* _Work instruction_: Copy out the data in full, keeping each line exactly as it reads.
------ Supplied records
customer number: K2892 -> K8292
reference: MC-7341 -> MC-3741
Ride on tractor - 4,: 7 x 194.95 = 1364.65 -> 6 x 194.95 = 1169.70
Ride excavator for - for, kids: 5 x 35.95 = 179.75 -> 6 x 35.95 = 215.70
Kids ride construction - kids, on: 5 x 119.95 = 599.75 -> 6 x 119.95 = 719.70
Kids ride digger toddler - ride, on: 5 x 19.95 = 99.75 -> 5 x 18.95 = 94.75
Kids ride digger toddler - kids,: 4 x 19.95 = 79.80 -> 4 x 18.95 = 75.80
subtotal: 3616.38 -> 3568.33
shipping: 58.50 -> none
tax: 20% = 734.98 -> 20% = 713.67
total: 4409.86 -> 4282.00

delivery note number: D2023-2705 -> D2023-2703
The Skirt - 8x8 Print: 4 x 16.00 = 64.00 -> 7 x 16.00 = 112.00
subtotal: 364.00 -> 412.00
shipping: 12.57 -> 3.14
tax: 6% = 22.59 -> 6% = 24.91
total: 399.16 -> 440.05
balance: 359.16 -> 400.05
------------
* _Answer area_:
customer number: K2892 -> K8292
reference: MC-7341 -> MC-3741
Ride on tractor - 4,: 7 x 194.95 = 1364.65 -> 6 x 194.95 = 1169.70
Ride excavator for - for, kids: 5 x 35.95 = 179.75 -> 6 x 35.95 = 215.70
Kids ride construction - kids, on: 5 x 119.95 = 599.75 -> 6 x 119.95 = 719.70
Kids ride digger toddler - ride, on: 5 x 19.95 = 99.75 -> 5 x 18.95 = 94.75
Kids ride digger toddler - kids,: 4 x 19.95 = 79.80 -> 4 x 18.95 = 75.80
subtotal: 3616.38 -> 3568.33
shipping: 58.50 -> none
tax: 20% = 734.98 -> 20% = 713.67
total: 4409.86 -> 4282.00

delivery note number: D2023-2705 -> D2023-2703
The Skirt - 8x8 Print: 4 x 16.00 = 64.00 -> 7 x 16.00 = 112.00
subtotal: 364.00 -> 412.00
shipping: 12.57 -> 3.14
tax: 6% = 22.59 -> 6% = 24.91
total: 399.16 -> 440.05
balance: 359.16 -> 400.05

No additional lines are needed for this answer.